The sexes were not two as they are now, but originally three in number; there was man, woman, and the union of the two, having a name corresponding to this double nature, which had once a real existence, but is now lost, and the word "Androgynous" is only preserved as a term of reproach. In the second place, the primeval man was round, his back and sides forming a circle; and he had four hands and four feet, one head with two faces, looking opposite ways, set on a round neck and precisely alike; also four ears, two privy members, and the remainder to correspond. He could walk upright as men now do, backwards or forwards as he pleased, and he could also roll over and over at a great pace, turning on his four hands and four feet, eight in all, like tumblers going over and over with their legs in the air; this was when he wanted to run fast. Now the sexes were three, and such as I have described them; because the sun, moon, and earth are three;-and the man was originally the child of the sun, the woman of the earth, and the man-woman of the moon, which is made up of sun and earth, and they were all round and moved round and round: like their parents.

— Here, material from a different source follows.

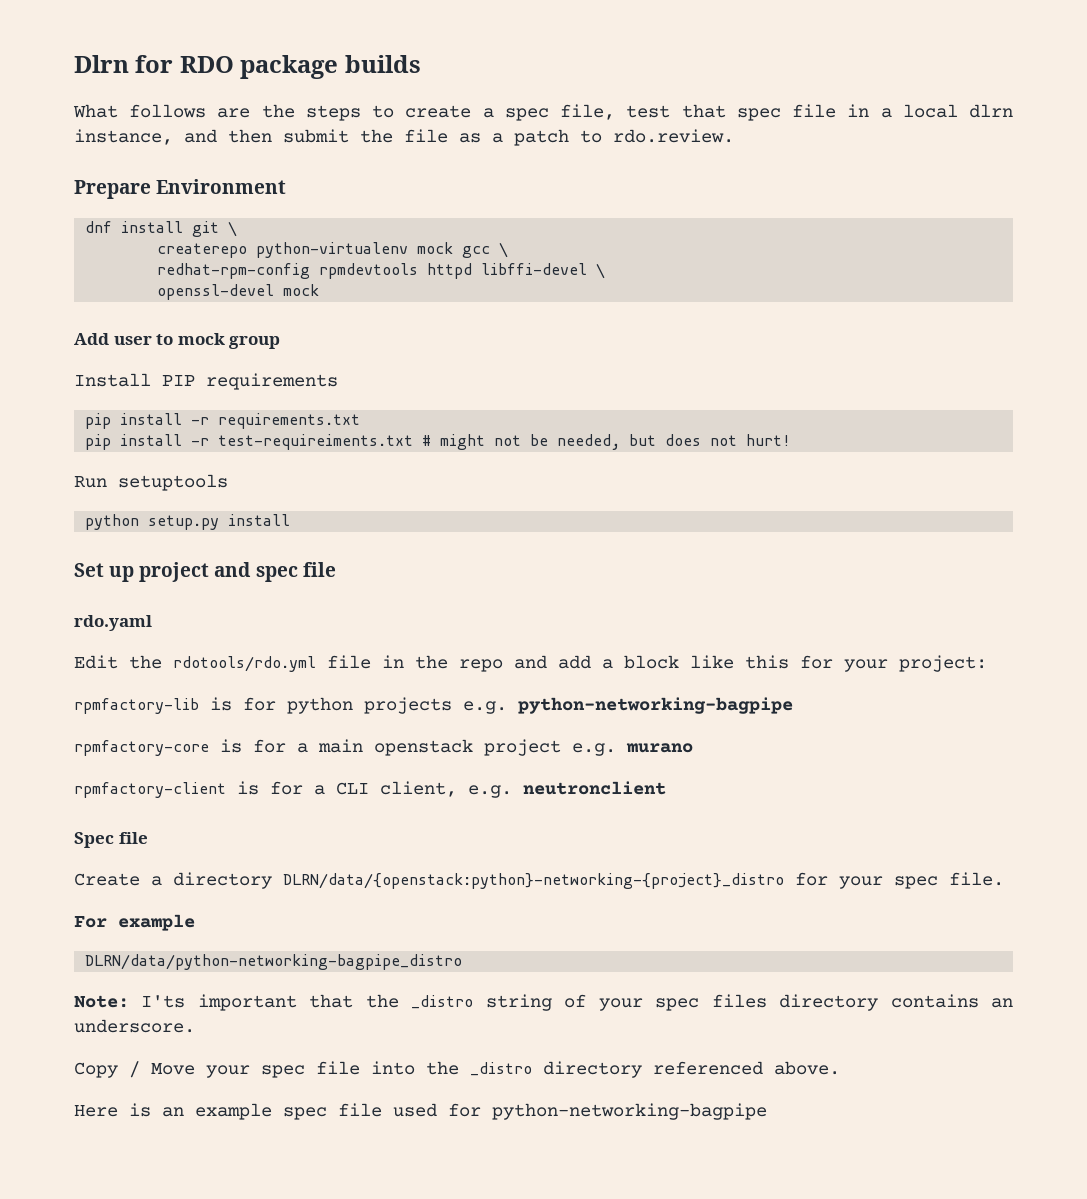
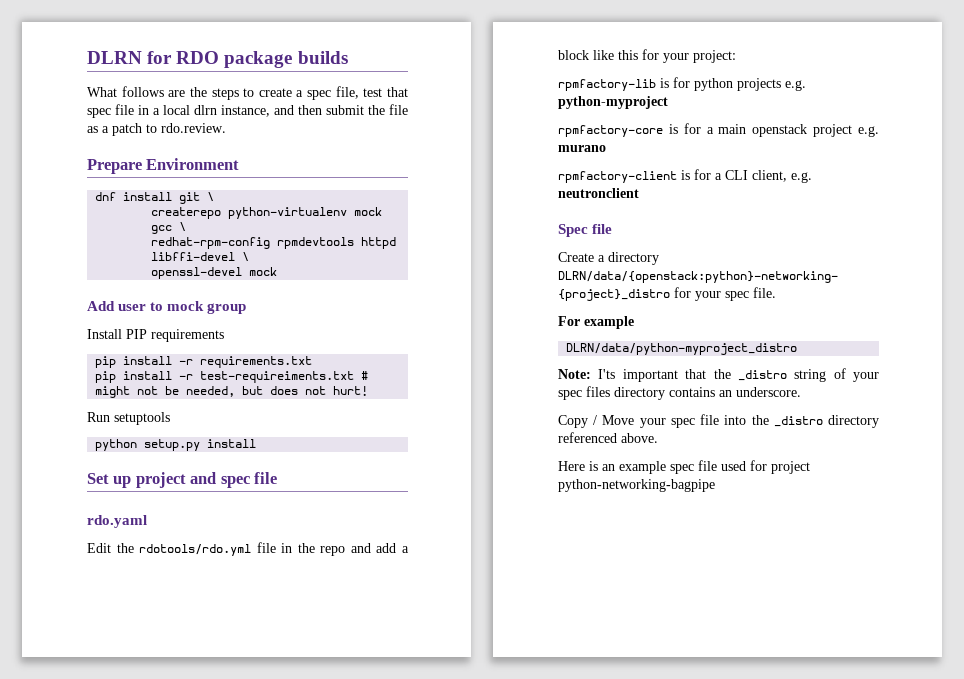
[74,55,129,73] Dlrn -> [87,51,142,64] DLRN
[518,697,793,714] python-networking-bagpipe -> [558,96,668,109] python-myproject
[85,954,463,970] DLRN/data/python-networking-bagpipe_distro -> [566,343,798,355] DLRN/data/python-myproject_distro
(481, 1110) none -> [771,461,810,474] project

while in Sir Thomas Browne's discourse The Garden of Cyrus (1658) one reads-

Nor is the same observable only in some parts, but in the whole body of man, which upon the extension of arms and legges, doth make out a square, whose intersection is at the genitals. To omit the phantastical Quincunx, in Plato of the first Hermaphrodite or double man, united at the Loynes, which Jupiter after divided.

Plato's Original Man bears some resemblance to the Biblical account in Genesis in which God, taking a rib from Adam when asleep, forms a companion for him, naming her Eve. (Gen.2: 21-22)

Nevertheless an interesting  correpondence between the geometrical design of Hildegard's Universal Man and Da Vinci's Vitruvian Man is evident; while Sir Thomas Browne's own highly original interpretation of the Platonic archetypes can be detected throughout  The Garden of Cyrus

[1] 1711 Sales Catalogue page 39 no.18
[2]  Vitruvius - On Architecture Book 3, i, 3

3 comments:

-E- said...

ah, thanks for the very thorough answer to my question!

teegee said...

Even if any ancient Ms of Vitruvius was illustrated (and I know of none that has survived) or any Medieval Ms that the early Reniassance did not know of had survived (but they discovered what they could, and even though an Ottonian monastery / nunnery was as likely a place as any for illustrated Mss to have been preserved, and through her contacts available to Hildegarde of Bingen, I have never that I recall read of any mentioned. But it is far from unlikely that, even if only verbally (and as Leonardo discovered the verbal description is hard to realize in a strict and well informed drawing), both Hildegarde and many of her acquaintances, both in Religion and in the World, may well have been aware of Vitruvius's idea. It is unlikely that it was original with him or unfamiliar to architects and to theoreticians generally, both in Latin and in Greek texts and in professional lore. If I can I'll check for such indirect transmissions.

Laurie M. said...

Well, being generally unfamiliar Plato, I'm delighted! What a fantastic image, and yes, I too thought of the parallels with the Genesis description of man being divided into the sexes.